Tides turn. Cliffs crumble. Youth eventually ellipses and dissolves...

Then, on a thick, gray Tuesday morning in February, while traveling on Detroit onto Granger then a left on Northwood, you happen by an old haunt, the grade school through middle in which much of life's template was created and unfolded, friendships made, dreams un-spooling and drifting toward the some day. And on this February day, the lights are on in your classrooms. Those warm long ago nooks.  There's something going on in all those lighted squares. Even after all these years.

It brings a smile. And quiet thanks, volleyed toward whomever felt that this place was worth preserving, worth providing a new life for. You don't often see such. 

As many may know by now, commercial redevelopment and repurposing partners, Jesse Oster and Sean Nugent, have restored and revitalized the Saint James School building, retaining the integrity of the original brick and mortar craftsmanship itself while creating a business oasis for solo contractors, needing day-to-day energy and space for their own work, as well as teams that now call it home.

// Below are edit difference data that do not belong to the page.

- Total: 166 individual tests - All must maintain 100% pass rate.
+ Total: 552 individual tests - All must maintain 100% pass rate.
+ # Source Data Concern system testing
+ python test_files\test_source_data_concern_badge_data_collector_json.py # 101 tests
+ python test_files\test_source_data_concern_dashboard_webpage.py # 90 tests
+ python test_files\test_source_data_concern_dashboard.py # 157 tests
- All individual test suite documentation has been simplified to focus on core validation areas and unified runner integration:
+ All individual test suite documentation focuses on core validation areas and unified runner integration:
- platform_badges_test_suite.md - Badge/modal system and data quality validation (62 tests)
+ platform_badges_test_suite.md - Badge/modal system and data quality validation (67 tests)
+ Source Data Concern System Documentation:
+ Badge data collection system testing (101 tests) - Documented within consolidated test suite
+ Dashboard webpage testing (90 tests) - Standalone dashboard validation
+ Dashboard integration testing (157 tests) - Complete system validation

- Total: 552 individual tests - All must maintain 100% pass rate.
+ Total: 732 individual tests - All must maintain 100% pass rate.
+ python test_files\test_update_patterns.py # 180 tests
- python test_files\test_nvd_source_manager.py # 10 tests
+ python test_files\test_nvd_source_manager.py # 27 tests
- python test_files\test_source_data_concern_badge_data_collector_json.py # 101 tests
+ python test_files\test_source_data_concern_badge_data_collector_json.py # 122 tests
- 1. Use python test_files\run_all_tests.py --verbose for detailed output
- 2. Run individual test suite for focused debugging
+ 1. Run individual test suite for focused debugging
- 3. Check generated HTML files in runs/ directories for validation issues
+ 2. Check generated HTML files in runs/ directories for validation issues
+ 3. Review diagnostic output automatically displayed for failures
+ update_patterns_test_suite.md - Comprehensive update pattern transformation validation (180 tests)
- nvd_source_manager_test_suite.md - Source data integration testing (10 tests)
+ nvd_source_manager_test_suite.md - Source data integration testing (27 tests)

“Oster Services has a long history of rehabbing older homes and commercial buildings while keeping aspects that define the character of the original building,” Sean Nugent told Cleveland.com in an overview last fall. Oster Services, calling Lakewood home for nearly a decade, has created a mission niche for itself involving historic renovation in both residential and institutional settings. In the process, they have likewise restored that little wisp of a smile for my youth, stoking a little sentimentality, whether intentionally or not.

Perhaps for some most notably - on a few early spring weekends - the St. James Gym, which reportedly has been ordained the Warriors' Club.

A little context...  

At eleven, you're nearly old enough to hang out, yet with really nowhere to go. If you have a paper route, you can maybe go collecting, but generally you're mainly on a neighborhood roam until you arrive some two hours hence back home, especially in the dormant hibernation of the winter months.

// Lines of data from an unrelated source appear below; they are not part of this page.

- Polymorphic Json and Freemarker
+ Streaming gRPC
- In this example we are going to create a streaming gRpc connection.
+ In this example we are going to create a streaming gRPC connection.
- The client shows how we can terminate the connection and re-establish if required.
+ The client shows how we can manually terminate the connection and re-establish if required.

But then, a crocus appears. The pastel evening stays a little longer, and the sounds of snow piles melting into curb gutters into sewers along your strolling streets beckon and gradually then suddenly...

It's Tournament Time.

Long before March Madness, there was, on early Saturday and Sunday afternoons in late February through mid- March, the St. James Tournament. A confluence of Catholic middle-school basketball teams traveling from across the vast west side expanse to see who was better, and then who was best.

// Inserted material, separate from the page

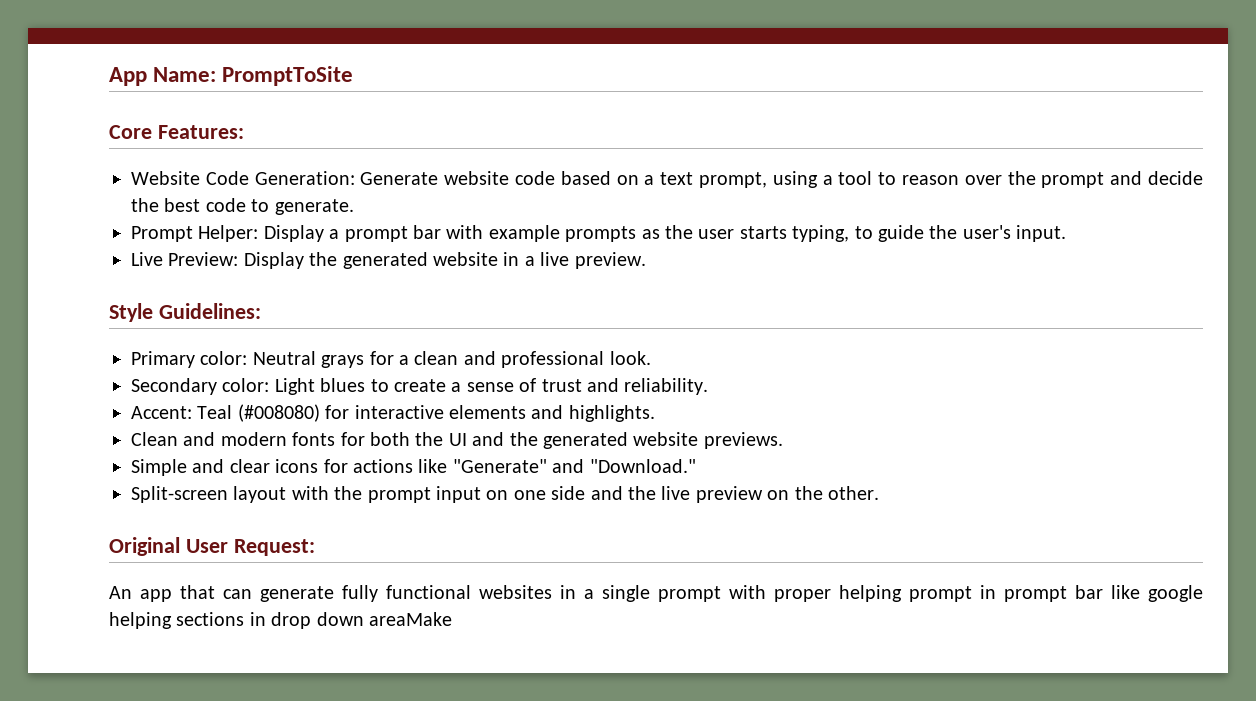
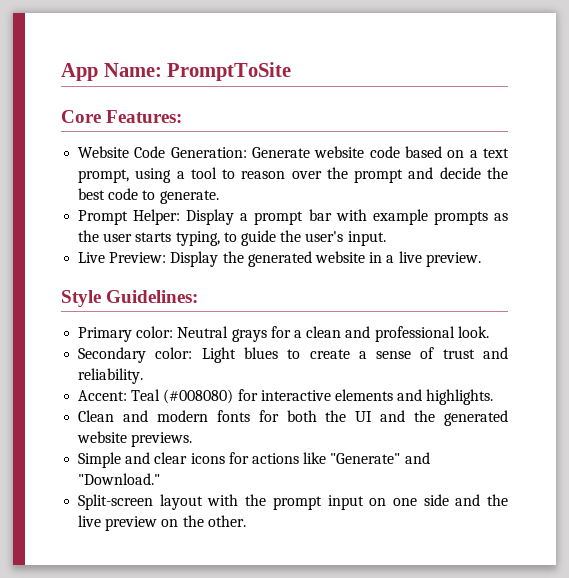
- Original User Request:
- An app that can generate fully functional websites in a single prompt with proper helping prompt in prompt bar like google helping sections in drop down areaMake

Then, one false spring day, when the sun is right and the confidence is cresting, you solo toward the gym, not sure if anyone will even recognize you outside of the classroom. Everyone's already probably sitting with someone else. Nevertheless.

Somewhere near Spring Garden and Detroit, you maybe hear a crescendo of cheers; a referee's whistle; an old buzzer clock signaling time-outs and substitutions; the sneaker cadence of defense, the chatter and cheers, the syncopation of competition.

By the time you enter the gym, there is the popcorn, and the hotdogs, and squares of plain pizza, sold alongside Dixie cups of Seven-Ups and Cokes, beside the donuts. And the Bub's Daddy's, and Marathon Bars. They are comforting. For, standing alone in the foyer could be about as daunting and intimidating as anything might ever be...especially in your initial tween years of rookie adolescence. The comfort of tournament foods: You buy a Coke and a pizza square, you own something. You might look like you belong.

Familiar parish family faces emerge into focus, blended with scores of strangers comprised of opposing teams, and their parents and their boosters and coaches and cheerleaders, from exotic parishes across town: Mount Carmel, St. Rocco, Our Lady of Fatima... Teams you haven't seen before. Many of them taller. Faster. Likely tougher? All line up across from the further west, westside teams from beyond Lakewood's inner suburb, themselves hailing from throughout the hulking West Suburban Parochial League.

You find a place to squeeze in somewhere. Chow a dog and gulp a coke. And somewhere during the next quarter, gradually, suddenly, you're a part of it all. You're a resident.

In that space, that gymnasium, you sometimes grew, for better and worse, into the early and forever you. That once home-court cracker box that sported old-school radiators - two along either baseline in the corner-shot spot, home-cooking variables that only winter nights of trial and practice and error, diving for loose balls going strong for layups while avoiding crushing your back on the grills... You learned how to make use of the radiators. Home-court advantage. And when the home team was on high, and the clock ticking down, and the crowd – maybe a hundred that sounded like thousands – nearly raising the roof... And the promise of Yes. 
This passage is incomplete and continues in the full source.